(ENTRIES PROVIDED Opens)

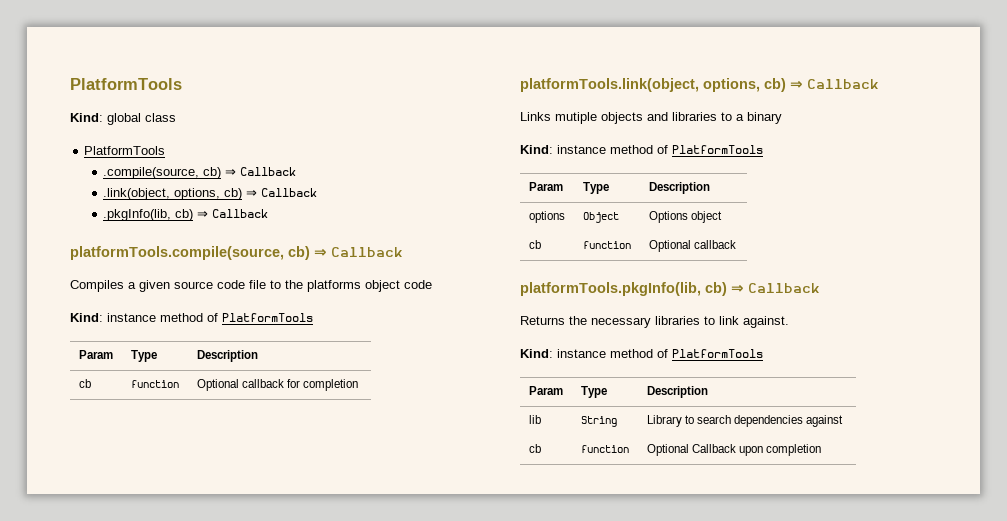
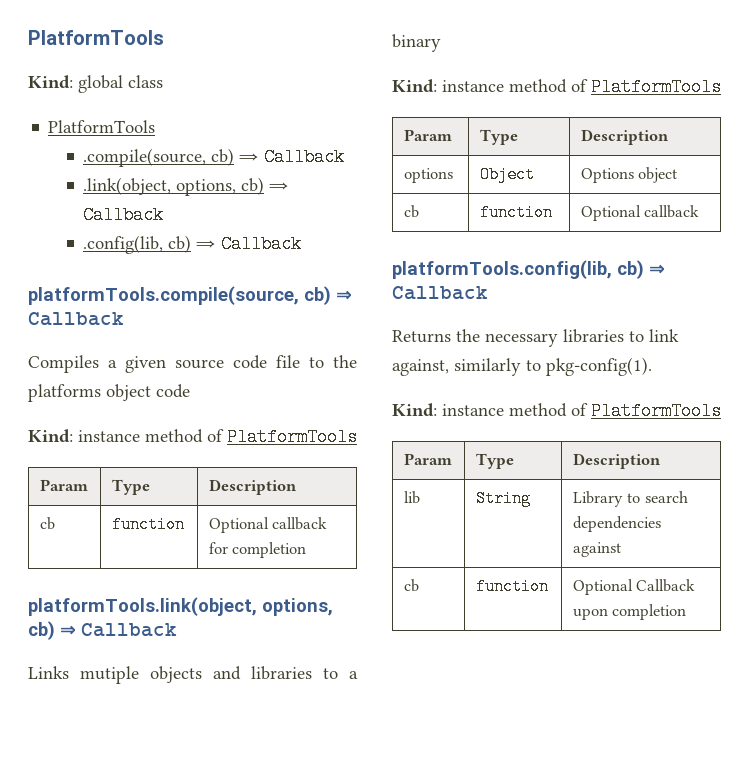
[103,209,172,221] .pkgInfo(lib, -> [83,235,164,254] .config(lib,
[520,282,701,296] platformTools.pkgInfo(lib, -> [392,260,612,279] platformTools.config(lib,
[743,316,789,328] against. -> [392,357,652,376] against, similarly to pkg-config(1).

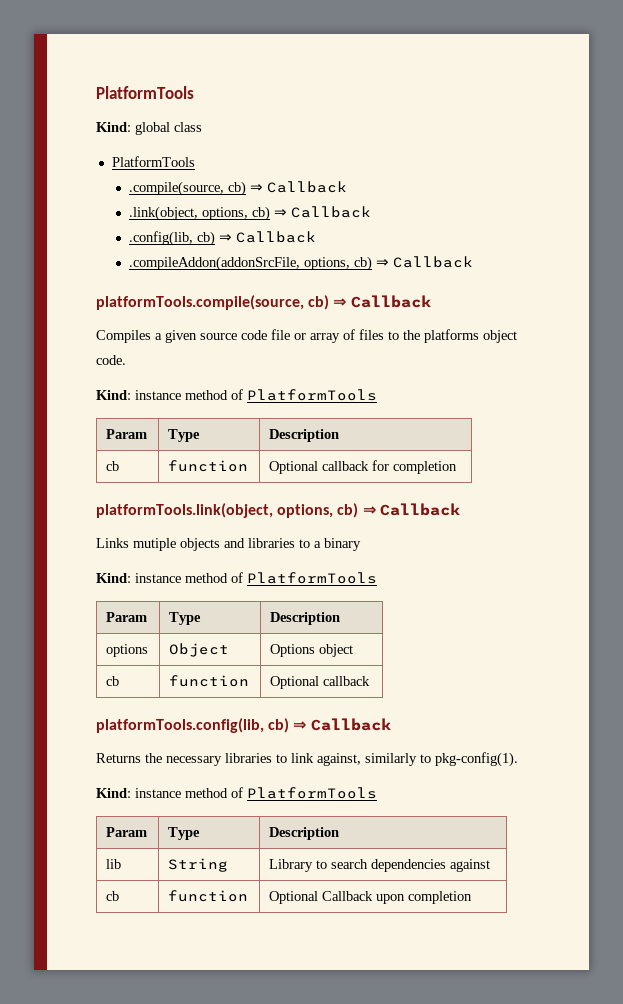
(302, 244) none -> [128,256,473,271] // .compileAddon(addonSrcFile, options, cb) ⇒ Callback
(300, 361) none -> [294,329,384,343] or array of files
[156,384,190,398] code -> [96,355,126,365] code.

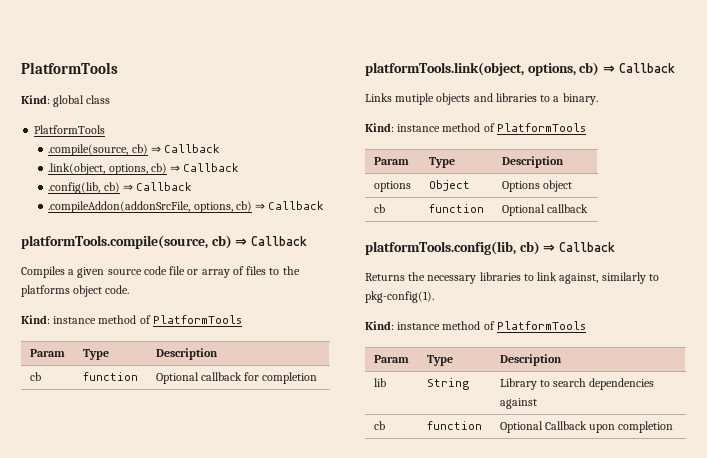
[324,538,361,551] binary -> [562,93,598,105] binary.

(ENTRIES PROVIDED Closes)

In the records above, locate the line containing "[156,384,190,398] code ->", then copy exactly that line and every line after it through the end, omitting pictures.

RESPONSE TO THIS EXERCISE:
[156,384,190,398] code -> [96,355,126,365] code.

[324,538,361,551] binary -> [562,93,598,105] binary.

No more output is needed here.